The issue of people answering opinion polls dishonestly may also have been a factor in some recent pre-election surveys, where the polling results indicated significantly different predictions from the final results: some people may have been embarrassed to admit that they were voting for a particular person, party or position and so claimed they would be voting for a different one. This could
provide an interesting discussion point about the real-life relevance of the techniques discussed in the problem.
You could use the context in the problem or change the context to something else appropriately embarrassing. You could start by explaining: "We're going to be looking at one of the challenges of performing surveys on difficult topics. And to get some understanding of the problem, we'll do an example survey." Then perform the survey for real with your students: ask them the
question, ask them to secretly write Y or N on a slip of paper and fold it, and then collect them into a box.
Then ask the students to secretly
answer the question "Did you tell the truth? Write T for Truth and L for Lie." Again, they write their answer on a slip of paper which they fold and then collect.
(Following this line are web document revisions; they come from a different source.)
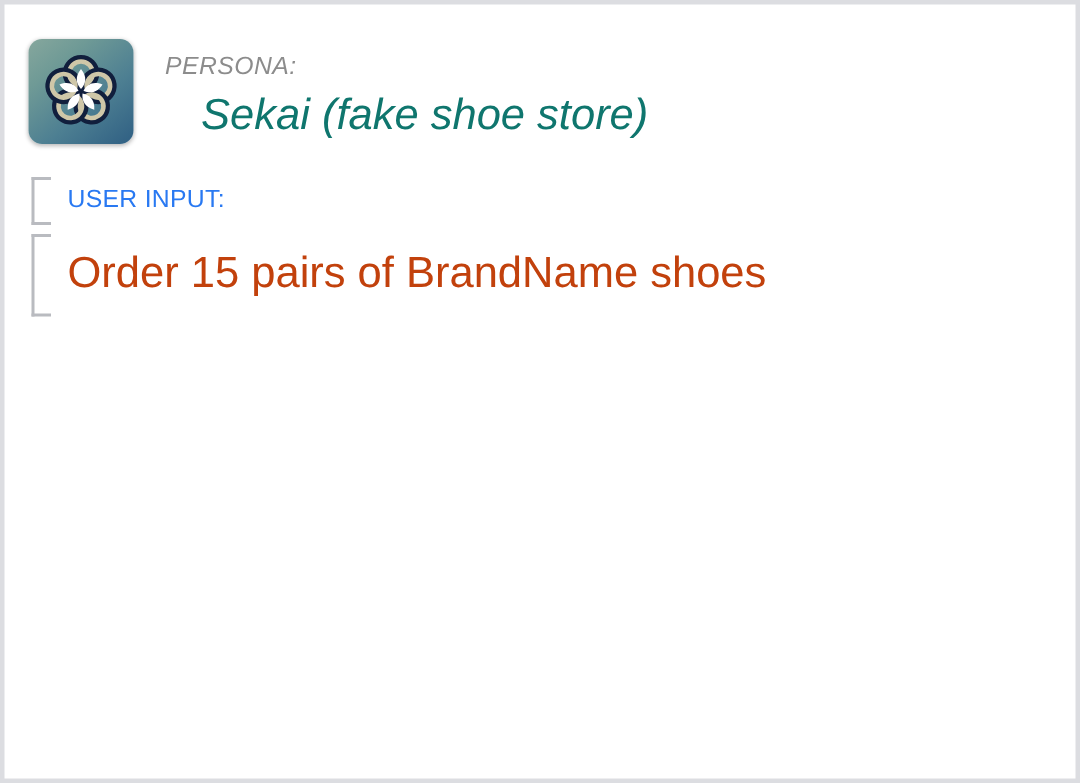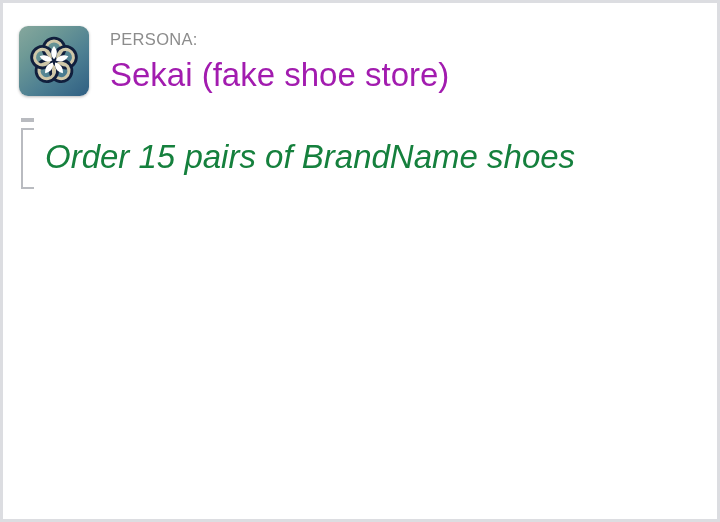--- a/index.html
+++ b/index.html
@@ -29,6 +29,7 @@
     display: flex;
     align-items: flex-end;
     padding: 23px 0 0 16px;
+    font-style: italic;
   }
 
   #avatar {

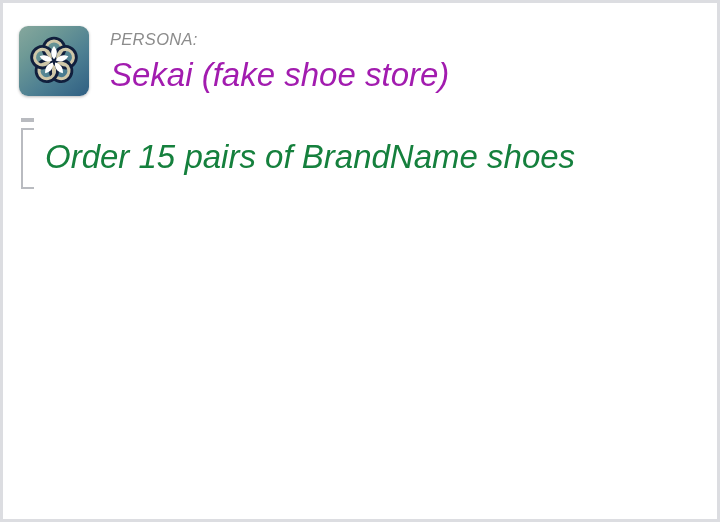--- a/index.html
+++ b/index.html
@@ -62,11 +62,12 @@
   }
 
   .persona-name {
-    font-size: 33px;
-    color: #a21caf;
+    font-size: 29px;
+    color: #0f766e;
     line-height: 1.28;
     margin-top: 4px;
     white-space: nowrap;
+    margin-left: 24px;
   }
 
   

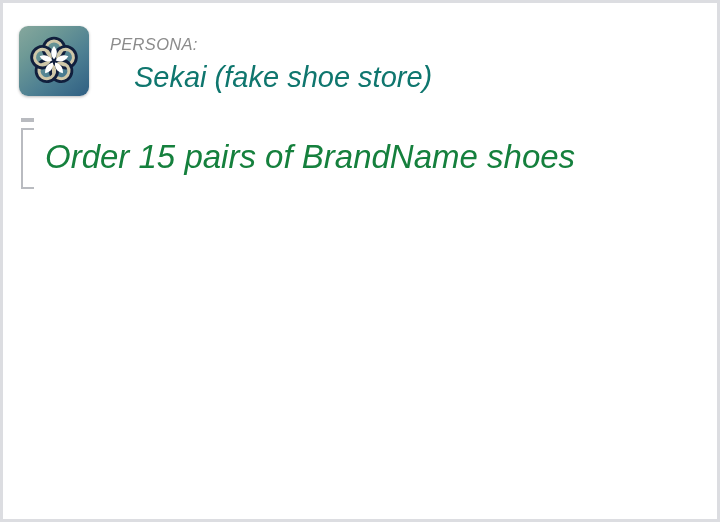--- a/index.html
+++ b/index.html
@@ -187,6 +187,9 @@
   <div class="section" id="user-input-section">
     <div class="bracket-block label-block">
       <div class="bracket"></div>
+      <div class="bracket-body">
+        <span class="section-label">USER INPUT:</span>
+      </div>
     </div>
     <div class="bracket-block content-block">
       <div class="bracket"></div>

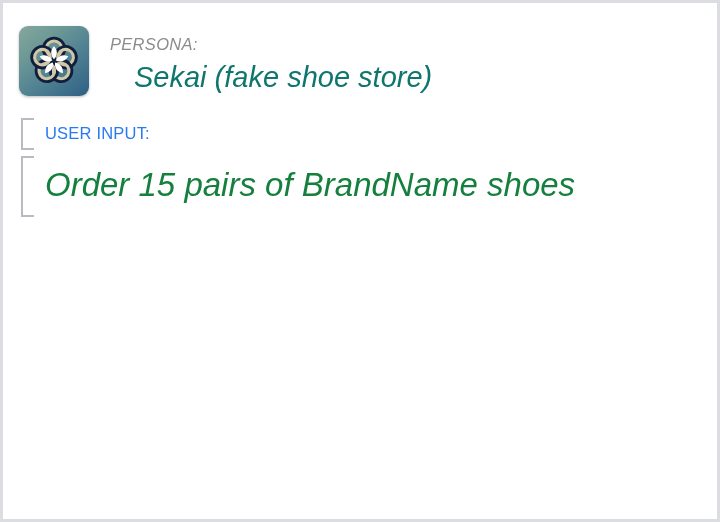--- a/index.html
+++ b/index.html
@@ -119,9 +119,8 @@
   }
 
   .section-content {
-    font-size: 33px;
-    font-style: italic;
-    color: #15803d;
+    font-size: 29px;
+    color: #c2410c;
     line-height: 1.36;
     max-width: 660px;
   }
You can then count and announce the number of Yes and No responses, and also the number of Truth and Lie responses. (An alternative version, closer to many types of real survey, would be to ask them to also write their name on the original response.
After collecting the T/L responses, you could then publicly shred the original responses without looking at them, to avoid actual embarrassment.)
There is then a chance to discuss the question of how we could work out the true proportion of people who brush their teeth every day (or whatever your question was) when so many people will lie about it; it will also be far worse if they are being asked by an interviewer in person.
It is worth saying at the start that you plan to share one specific technique later in the lesson, but it is far from being the only one, and statisticians often need to be quite creative to gather useful data. Therefore they are not looking to "guess what's in the teacher's head", but genuinely trying to come up with approaches to tackle this problem.
The students may well come up with some interesting ideas which could be followed up, either in this lesson or in a later lesson. (They can be tested with questions like: Would you follow the instructions exactly as given if it were a really sensitive question, such as "do you ..."? Having anonymous responses to this question, as before, might give the class an idea of the likely
effectiveness of the suggested techniques.)
You can then introduce the dice technique, and give the example presented in the problem for students to work on and discuss.
- Does this approach give us a good estimate of the true proportion of people surveyed who brush their teeth every day?
- How likely are interviewees to follow the instructions as given?
- Another possible approach is to ask interviewees "If your birthday is in January or February, AND you brush your teeth every day, then tick YES, otherwise tick no." How effective would this be?
- To get a better understanding of the margin of error inherent in this method, students could write a simulation. (See A Well-stirred Sample for more on margins of error.) How much worse is this method than a case where people are likely to answer honestly?
- What is the optimal implementation of this method? More precisely, let the probability that the interviewee is asked to tell the truth be $\tau$ (for "truth"). If the true proportion of people who pick their nose once a week is $\pi$, what would be the optimal value of $\tau$ to choose? What would be the optimal value of $\tau$ if you don't know the value of $\pi$? And
what might we mean by the word "optimal" here? Remember also that if $\tau$ is too close to 0 or 1, then people are more likely to not follow the instructions, so there is a balance to be struck...
Encourage students to draw a two-way table, a Venn diagram or a tree diagram, in order to obtain all the necessary numbers.